#### WORK REQUIRED
Print the data that follows word for word, leaving out any picture.

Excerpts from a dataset
+++

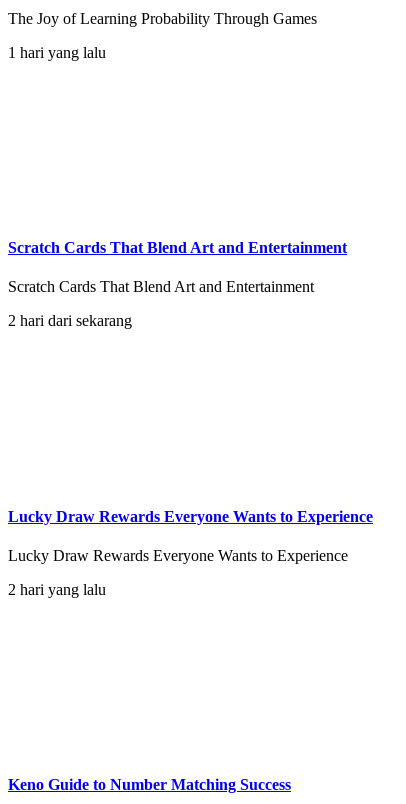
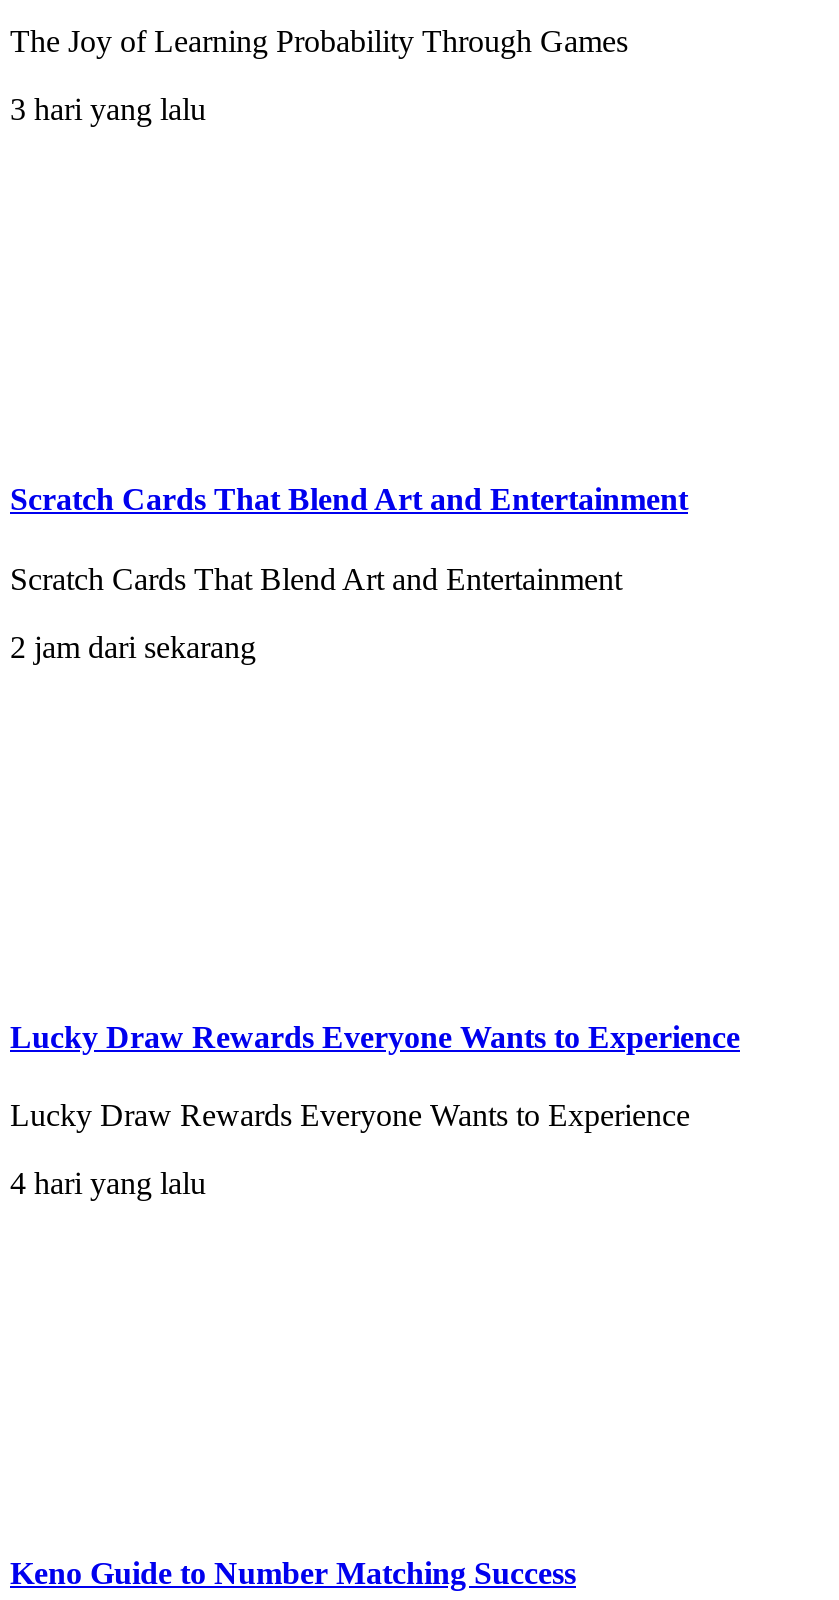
- 1 hari yang lalu
+ 3 hari yang lalu

- 2 hari dari sekarang
+ 2 jam dari sekarang

- 2 hari yang lalu
+ 4 hari yang lalu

+++

#### REPLY TO THE EXERCISE
- 1 hari yang lalu
+ 3 hari yang lalu

- 2 hari dari sekarang
+ 2 jam dari sekarang

- 2 hari yang lalu
+ 4 hari yang lalu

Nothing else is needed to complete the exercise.